Étant donné que la version documentaire de L’escalier aux prises avec des questions de préjugés et l’impossibilité d’une vérité objective, cette approche est à la fois tout à fait appropriée et plutôt intelligente. Cependant, toutes les références documentaires ne sont pas aussi abstraites : Campos recrée fidèlement des images mémorables du documentaire, à savoir un plan obsédant d’un magnétophone diffusant l’audio d’une voix appelant à l’aide. Dans les deux versions, cela fait partie d’une séquence décrivant des tests effectués par la défense de Peterson pour prouver qu’il n’avait aucun moyen d’entendre les cris mourants de sa femme depuis sa position à côté de la piscine familiale. Mais dans le film de Lestrade, c’est plus viscéral, et donc plus obsédant – un rappel de la souffrance de Kathleen dans ce qui est par ailleurs un documentaire très clinique. L’interprétation de Campos est pleine à la fois de texture humanisante et de valeur de choc macabre, ce qui fait que la fidélité avec laquelle il recrée ce moment ressemble plus à un œuf de Pâques clignotant qu’autre chose.
L’attention portée aux détails s’étend à la scénographie : lorsque la caméra tourne son regard vers une pile de cassettes VHS sur le bureau de Peterson (Amadeus, Oklahoma !, Le Troisième Homme, et Butch Cassidy et le Sundance Kid, pour ceux que ça intéresse), il y a une promesse implicite qu’il s’agit d’un détail tiré directement de la vie. L’escalier fait un bon travail pour établir le milieu de banlieue banal et riche de la fin des années 90 / début des années 00, bien qu’il soit moins méticuleux lorsqu’il s’agit d’établir comment la richesse et le statut de Peterson ont été pris en compte dans ses poursuites pour meurtre. D’après la première moitié de L’escalierl’État de Caroline du Nord a simplement appris que Peterson était marié à une femme mais avait des alliances avec des hommes à côté et a décidé de le pendre pour cela.

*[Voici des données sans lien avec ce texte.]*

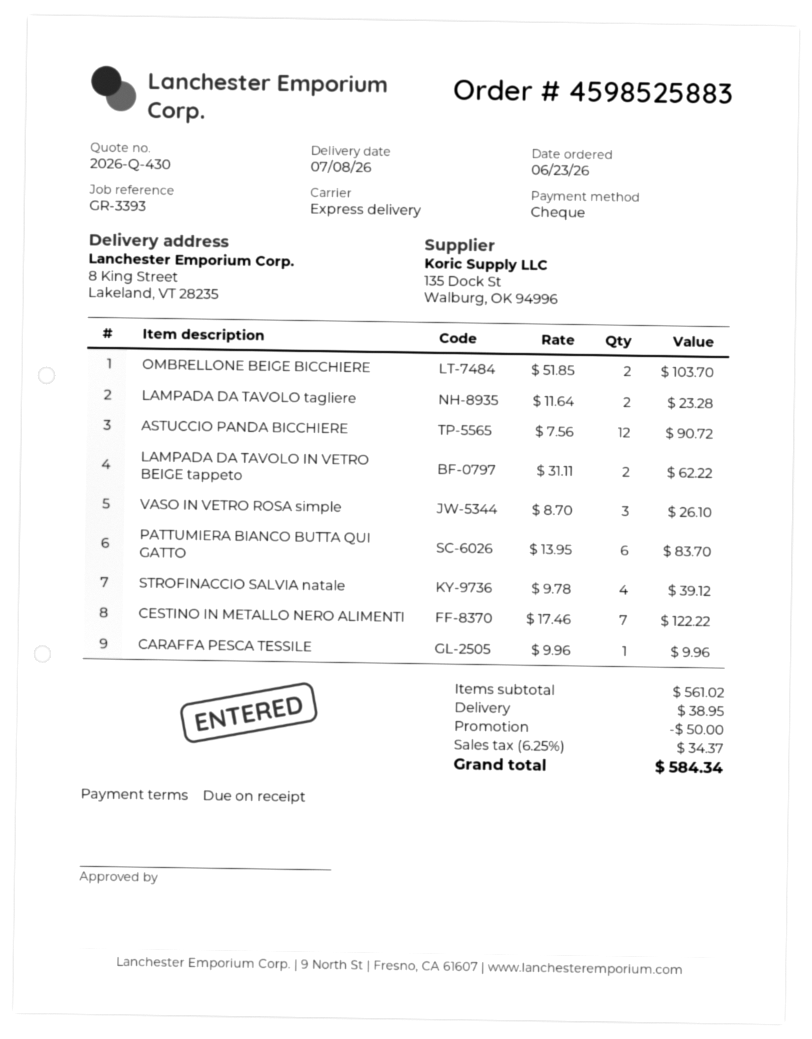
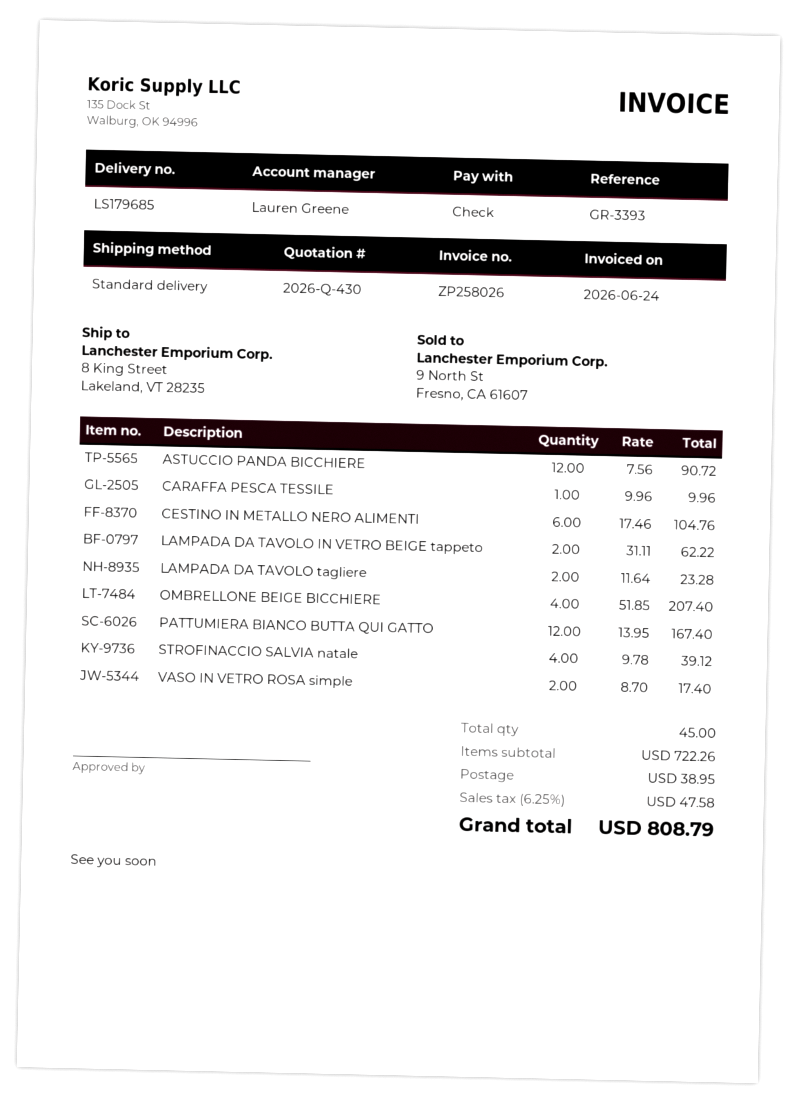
shipping method: express -> standard
OMBRELLONE BEIGE BICCHIERE: 2 x 51.85 = 103.70 -> 4 x 51.85 = 207.40
VASO IN VETRO ROSA simple: 3 x 8.70 = 26.10 -> 2 x 8.70 = 17.40
PATTUMIERA BIANCO BUTTA QUI GATTO: 6 x 13.95 = 83.70 -> 12 x 13.95 = 167.40
CESTINO IN METALLO NERO ALIMENTI: 7 x 17.46 = 122.22 -> 6 x 17.46 = 104.76
subtotal: 561.02 -> 722.26
discount: 50.00 -> none
tax: 6.25% = 34.37 -> 6.25% = 47.58
total: 584.34 -> 808.79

Pour sa part, Posey – qui joue le rôle du procureur Freda Black – agit dans le style d’un drame du vrai crime de Ryan Murphy, faisant sa version de Sarah Paulson dans le rôle de Marcia Clark avec un accent du Sud et une fixation lubrique et homophobe sur la bisexualité de Michael Peterson. Maintenant, cela peut être factuellement correct. Mais la performance est exagérée d’une manière qui ne correspond pas aux représentations réalistes de joueurs plus sympathiques comme les filles adoptives des Peterson, Margaret (Turner) et Martha (Odessa Young). Cependant, selon la personne à qui vous parlez, peut-être que les procureurs dans cette affaire ont été méchants de dessins animés. La mort de Kathleen Peterson était mystérieuse dès le saut, et l’énigme ne fait que s’approfondir à mesure que les détails sont détaillés dans chaque épisode suivant.
Campos prend beaucoup de décisions intéressantes dans L’escalier, de son méta-cadre plus large à la décision d’omettre entièrement un moment dramatique de la salle d’audience du récit. Même les moments les moins savoureux de la série peuvent être considérés comme une direction audacieuse, un refus de détourner le regard de la réalité pénible de la mort. Il se peut en effet qu’il n’y ait pas de véritable «vérité» sur ce qui s’est passé la nuit de la mort de Kathleen Peterson, seulement une montagne de preuves circonstancielles et des spectateurs curieux apportant leurs propres agendas à l’affaire. L’enjeu de cette série est de rester fidèle à la vérité émotionnelle du Escalier saga, et ne pas se perdre dans les détails horribles.
Les trois premiers épisodes de L’escalier débuts le 5 mai sur HBO Max. De nouveaux épisodes sortent tous les jeudis.